Train service in France and Italy (1957–2003)

The Mont Cenis was an international express train linking Lyon in France with Milan in Italy. The train was named after the mountain range through which it crossed, inside the Fréjus Rail Tunnel (Mont Cenis tunnel in French) on the French-Italian border.

==History==

===Trans Europ Express===
The Mont Cenis was the upgrading and successor of the French Rapide Le Transalpin running since 1954 between Lyon and Milan on the same route. In 1957 the TEE network was split in a northern and southern part.
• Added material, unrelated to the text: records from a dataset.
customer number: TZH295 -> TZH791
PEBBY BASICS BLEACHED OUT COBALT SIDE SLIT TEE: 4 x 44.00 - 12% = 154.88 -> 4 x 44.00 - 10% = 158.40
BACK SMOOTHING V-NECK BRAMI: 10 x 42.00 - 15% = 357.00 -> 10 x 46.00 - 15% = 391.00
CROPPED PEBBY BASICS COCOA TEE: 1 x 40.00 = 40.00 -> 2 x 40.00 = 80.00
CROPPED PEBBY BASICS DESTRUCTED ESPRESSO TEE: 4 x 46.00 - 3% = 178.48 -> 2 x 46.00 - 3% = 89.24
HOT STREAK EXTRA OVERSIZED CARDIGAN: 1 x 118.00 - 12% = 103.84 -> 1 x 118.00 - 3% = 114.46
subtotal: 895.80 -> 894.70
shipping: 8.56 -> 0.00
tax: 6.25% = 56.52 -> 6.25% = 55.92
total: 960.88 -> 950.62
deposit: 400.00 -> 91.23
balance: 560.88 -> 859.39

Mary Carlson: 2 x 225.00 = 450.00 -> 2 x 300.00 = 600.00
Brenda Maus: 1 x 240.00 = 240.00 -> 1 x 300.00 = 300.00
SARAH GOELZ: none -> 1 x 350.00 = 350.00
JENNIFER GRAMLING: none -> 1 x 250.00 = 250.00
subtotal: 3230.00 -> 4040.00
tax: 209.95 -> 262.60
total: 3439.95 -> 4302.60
Centre of the southern part was Milan and it was planned to have four TEE services from and to Milan. However the Italian ALn 442-448 trains weren't available in time for the launch of the TEE network on 2 June 1957, and consequently, the Mont Cenis, operated with French RGP-825, was the only one entering service on time. The RGP-825 was replaced by the Italian ALn 442-448 diesel multiple units on 29 May 1960, so the entire southern part of the TEE network was operated by Ferrovie dello Stato. This replacement wasn't an improvement at all because the ALn 442-448 trains could hardly cope, as seen before on the Brenner route (TEE Mediolanum), with the slopes in mountainous aerea's, and the average speed dropped from 85 km/h to 75 km/h. In 1966 Le Catalan was introduced on the Geneva - Portbou relation and in order to create a timed connection at the crossing point Chambéry the schedule of the westbound Mont Cenis was put forward half an hour, thus creating a first-class link between Milan and Spain.

=== Winter timetable 1971/72 ===
The last timetable of the Mont Cenis as part of the TEE network, France is in the Central European time zone and Italy at that time in the Eastern European time zone, the real traveltime between Modane and Bardonecchia is 20 minutes.
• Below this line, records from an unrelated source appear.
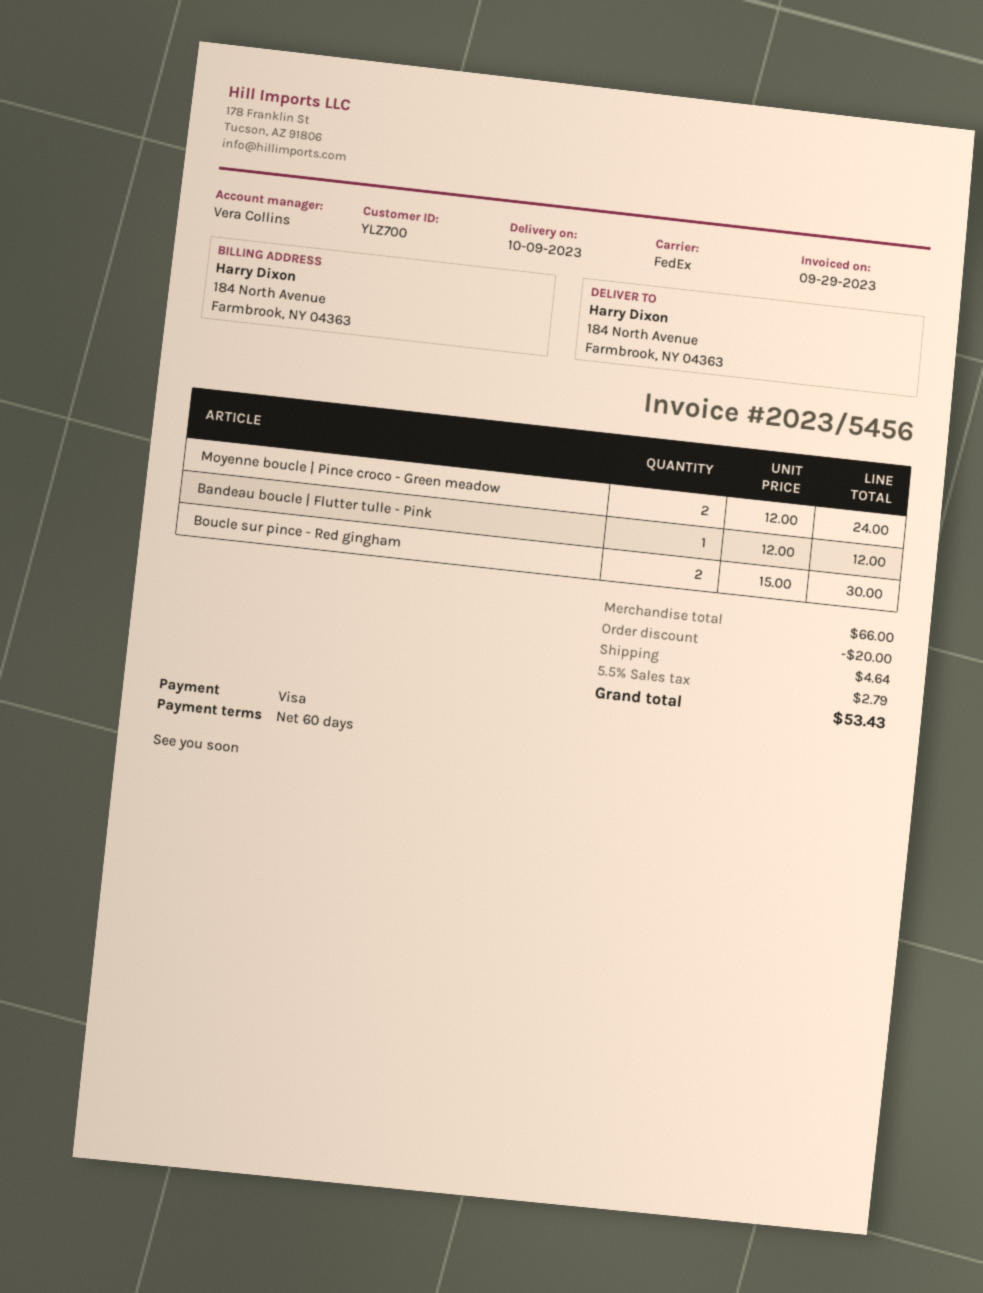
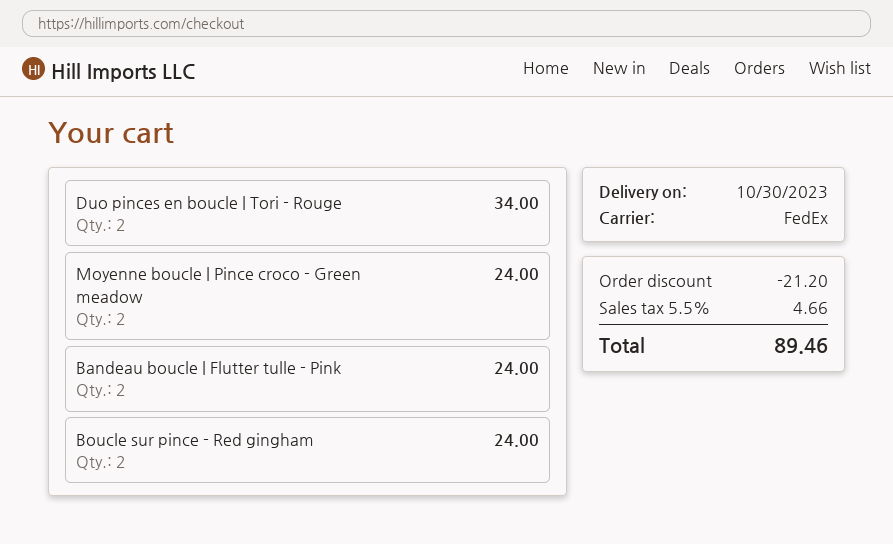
delivery date: 2023-10-09 -> 2023-10-30
Bandeau boucle | Flutter tulle - Pink: 1 for 12.00 -> 2 for 24.00
Boucle sur pince - Red gingham: 2 for 30.00 -> 2 for 24.00
Duo pinces en boucle | Tori - Rouge: none -> 2 for 34.00
discount: 20.00 -> 21.20
shipping: 4.64 -> none
tax: 5.5% = 2.79 -> 5.5% = 4.66
total: 53.43 -> 89.46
| TEE 15 | country | station | km | TEE 14 |
|---|---|---|---|---|
| 18:00 | France | Lyon Perrache | 0 | 11:35 |
| 19:13 | France | Chambéry | 107 | 10:23 |
| 19:23 | France | Montméllan | 121 | **:** |
| 19:57 | France | St Jean de Maurienne | 178 | 09:43 |
| 20:28 | France | Modane | 206 | 09:13 |
| 21:48 | Italy | Bardonecchia | 226 | 09:54 |
| 21:57 | Italy | Oulx C.C.S. | 237 | 09:40 |
| 22:47 | Italy | Torino PN | 362 | 08:37 |
| 22:57 | Italy | Torino PS | 368 | 08:29 |
| 00:25 | Italy | Milano Centrale | 465 | 07:00 |

===Rapide===
On 30 September 1972 the ALn 442-448 DMUs were withdrawn from service and mostly replaced by Italy's second generation TEE stock. The Mont Cenis was replaced by a first-class only Rapide operated with French RGP DMUs, although this was former TEE stock the train was painted in Orange/Grey SNCF livery and wasn't part of the TEE network any more. On 28 mei 1978 the rolling stock was replaced by locomotive hauled trains consisting of French Corail and Italian Eurofima coaches. On 1 June 1980 the Mont Cenis was labelled as international InterCity.

===EuroCity===
It was not until 29 September 1996, nearly ten years after the introduction of the EuroCity network, that the Mont Cenis became qualified to be a EuroCity. On 29 September 1996 five EuroCity trains were introduced between Lyon and Turin. Three of them, Mont Cenis, Alexandre Dumas and Manzoni ran as far east as Milan; the other two, Fréjus and Monginevro served only the Turin - Lyon section.
The Alexander Dumas and Manzoni were TGVs linking Milan and Paris, the other three were operated with FS Class ETR 460 tilting trains. Due to the tilting features the ETR 460 was able to work the mountain railway 30 minutes faster than a TGV. However this Italian train appeared as reliable as the ALn 442-448 stock some decades earlier and after two winters one of the Italian services was withdrawn, in order to enable the other two to be ridden with the trainsets that were available between maintenance. In May 2000 the French wanted to get rid of this Italian troubles and they pushed to replace the ETR 460 with locomotive hauled trains. This materialized on 15 December 2002 and the change of locomotive took place in Modane. One year later the Mont Cenis was replaced by the TGV service Caravaggio and the Mont Cenis became history.